Perhaps I may say to the noble Lord, Lord Addington, that the code of practice will have clout and will be user-friendly, if the House rejects the amendment. The noble and learned Lord, Lord Simon, was concerned that another place had overturned the amendment. He did not go on to say that it had proposed an amendment in lieu which, I believe, understood the anxieties underlying my noble friend's amendment. However, that is all part of the democratic process.

The point is that we considered it in this place, this place made a determination, it went to another place for consideration and in another place they took a different view. Nevertheless, they understood the underlying anxieties of my noble friend and proposed an amendment in lieu which is now before this House for consideration. My noble friend feels sufficiently strongly to return to the fray with his amendment and I believe that, rather than a criticism of the way the Bill has been handled, this is all part of the democratic process. In a moment of two we shall take a view about the amendment in lieu and my noble friend's amendment.

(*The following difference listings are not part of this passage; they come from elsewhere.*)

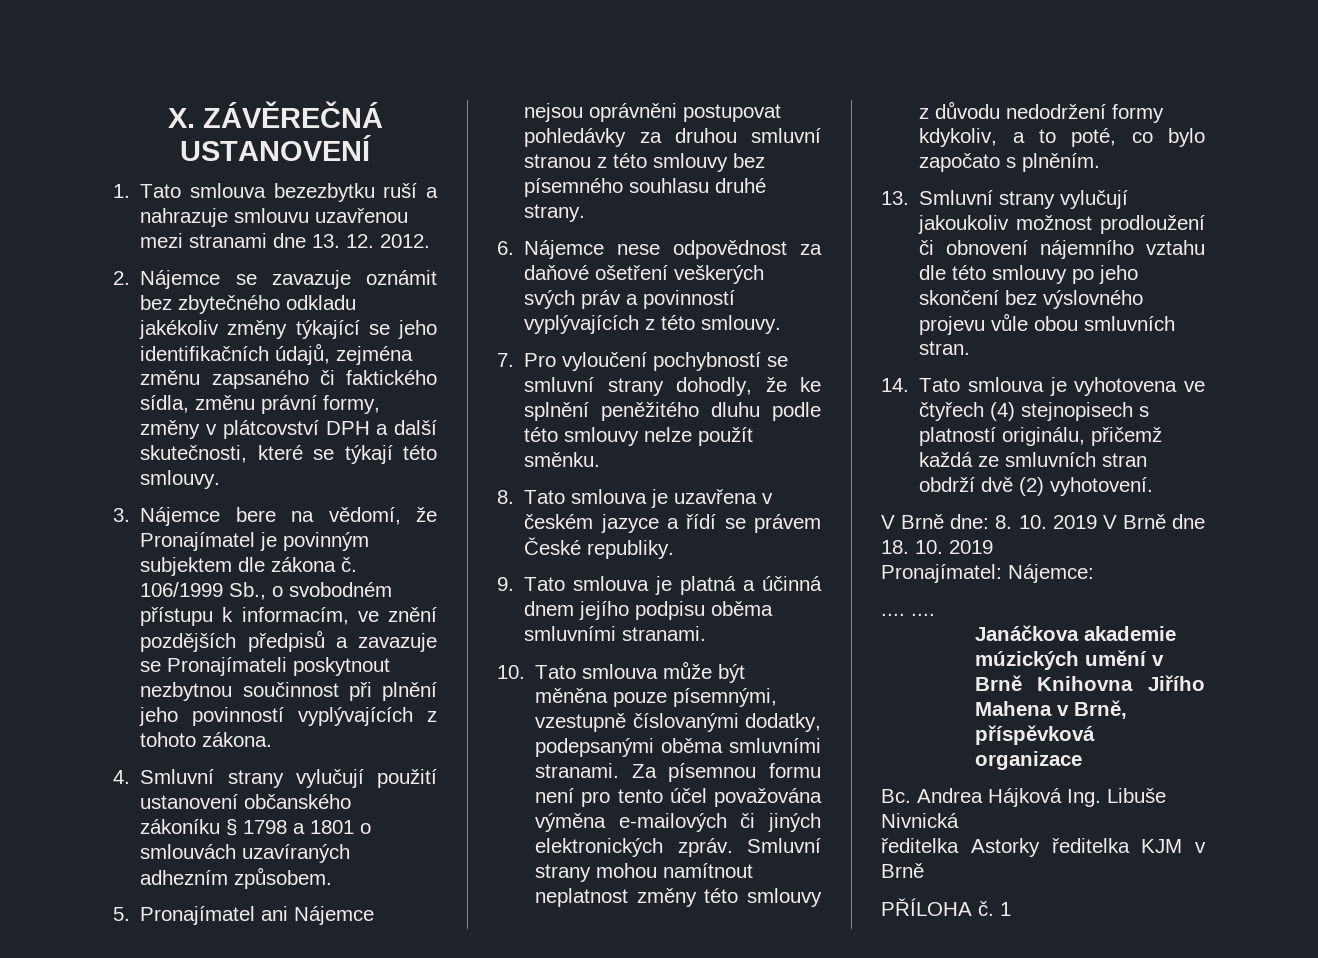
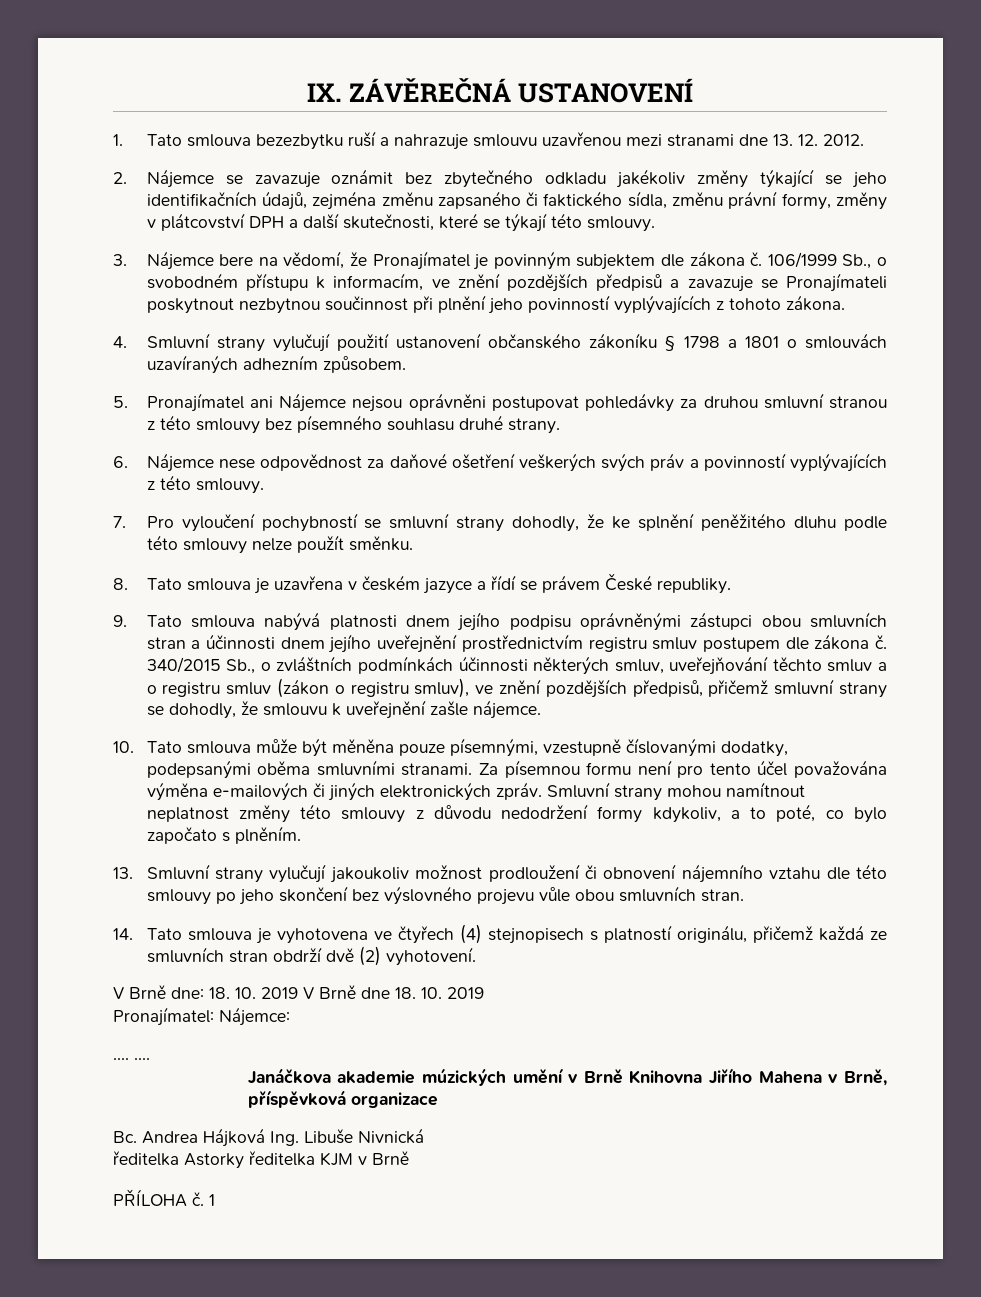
- X. ZÁVĚREČNÁ USTANOVENÍ
+ IX. ZÁVĚREČNÁ USTANOVENÍ
- 9. Tato smlouva je platná a účinná dnem jejího podpisu oběma smluvními stranami.
+ 9. Tato smlouva nabývá platnosti dnem jejího podpisu oprávněnými zástupci obou smluvních stran a účinnosti dnem jejího uveřejnění prostřednictvím registru smluv postupem dle zákona č. 340/2015 Sb., o zvláštních podmínkách účinnosti některých smluv, uveřejňování těchto smluv a o registru smluv (zákon o registru smluv), ve znění pozdějších předpisů, přičemž smluvní strany se dohodly, že smlouvu k uveřejnění zašle nájemce.
- V Brně dne: 8. 10. 2019 V Brně dne 18. 10. 2019
+ V Brně dne: 18. 10. 2019 V Brně dne 18. 10. 2019

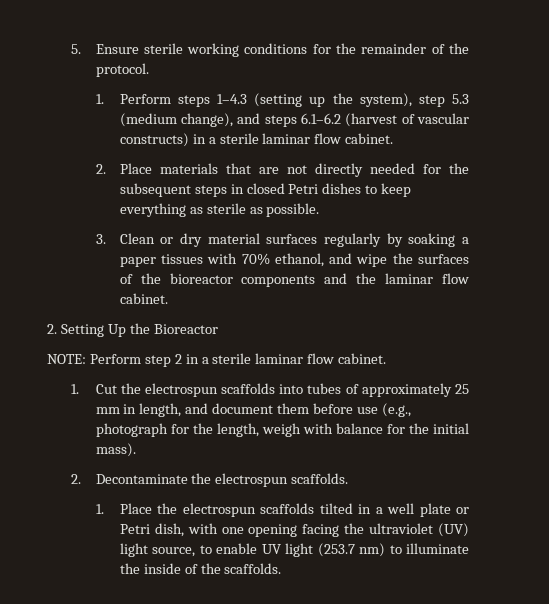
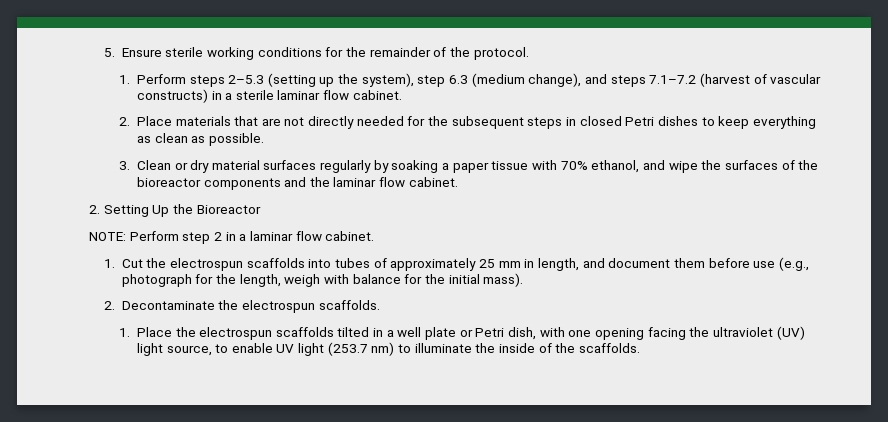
- 1. Perform steps 1–4.3 (setting up the system), step 5.3 (medium change), and steps 6.1–6.2 (harvest of vascular constructs) in a sterile laminar flow cabinet.
+ 1. Perform steps 2–5.3 (setting up the system), step 6.3 (medium change), and steps 7.1–7.2 (harvest of vascular constructs) in a sterile laminar flow cabinet.
- 2. Place materials that are not directly needed for the subsequent steps in closed Petri dishes to keep everything as sterile as possible.
+ 2. Place materials that are not directly needed for the subsequent steps in closed Petri dishes to keep everything as clean as possible.
- 3. Clean or dry material surfaces regularly by soaking a paper tissues with 70% ethanol, and wipe the surfaces of the bioreactor components and the laminar flow cabinet.
+ 3. Clean or dry material surfaces regularly by soaking a paper tissue with 70% ethanol, and wipe the surfaces of the bioreactor components and the laminar flow cabinet.
- NOTE: Perform step 2 in a sterile laminar flow cabinet.
+ NOTE: Perform step 2 in a laminar flow cabinet.

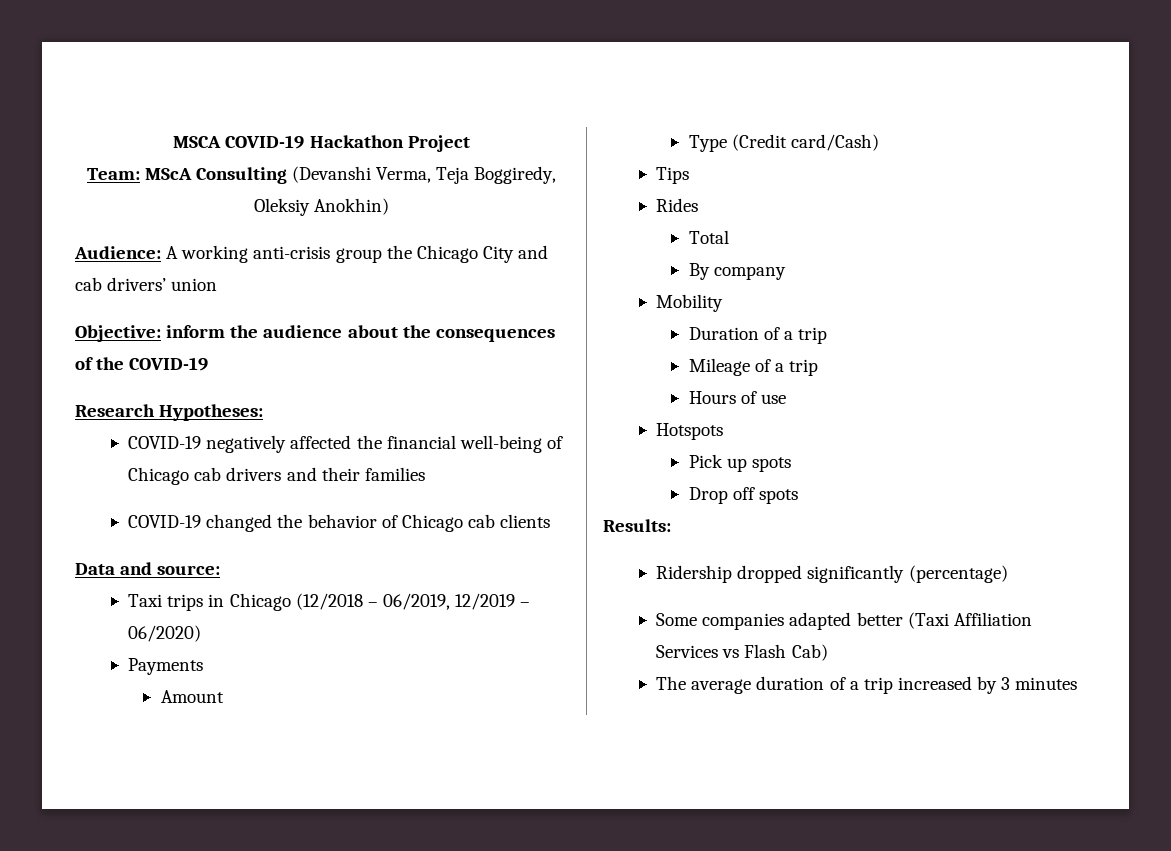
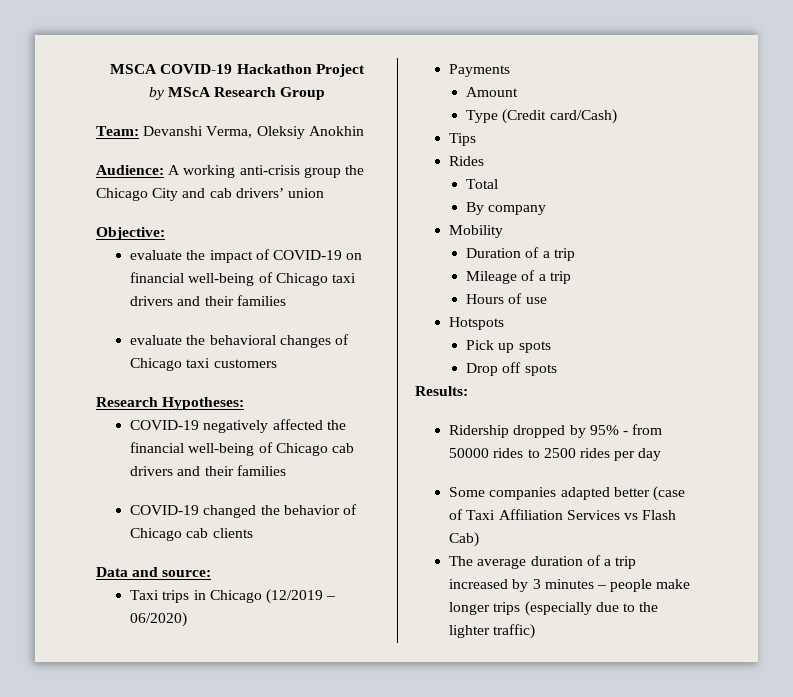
- Team: MScA Consulting (Devanshi Verma, Teja Boggiredy, Oleksiy Anokhin)
+ by MScA Research Group
+ Team: Devanshi Verma, Oleksiy Anokhin
- Objective: inform the audience about the consequences of the COVID-19
+ Objective:
+ evaluate the impact of COVID-19 on financial well-being of Chicago taxi drivers and their families
+ evaluate the behavioral changes of Chicago taxi customers
- Taxi trips in Chicago (12/2018 – 06/2019, 12/2019 – 06/2020)
+ Taxi trips in Chicago (12/2019 – 06/2020)
- Ridership dropped significantly (percentage)
+ Ridership dropped by 95% - from 50000 rides to 2500 rides per day
- Some companies adapted better (Taxi Affiliation Services vs Flash Cab)
+ Some companies adapted better (case of Taxi Affiliation Services vs Flash Cab)
- The average duration of a trip increased by 3 minutes
+ The average duration of a trip increased by 3 minutes – people make longer trips (especially due to the lighter traffic)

My noble and learned friend Lord Hailsham made a further point, one which I had not made and for which I am grateful to him. It is the exclusive reference to the child in Amendment No. 14B. I must say in defence of local authorities that I am sorry that the noble Lord, Lord Ponsonby, has taken the view that he did. When local authorities make their decision about a placement, having had regard to the code and perhaps having even departed from it, and also having had regard to the effective use of resources, they may in addition pray in aid of their case the impact of a placement on other children. That is wholly ignored in the amendment and I believe that the point was well made by my noble and learned friend. The tribunal is charged with making a judgment as to whether the provision made by a local authority is appropriate. It is my view that nothing should detract from what I believe is the prime activity of the tribunal.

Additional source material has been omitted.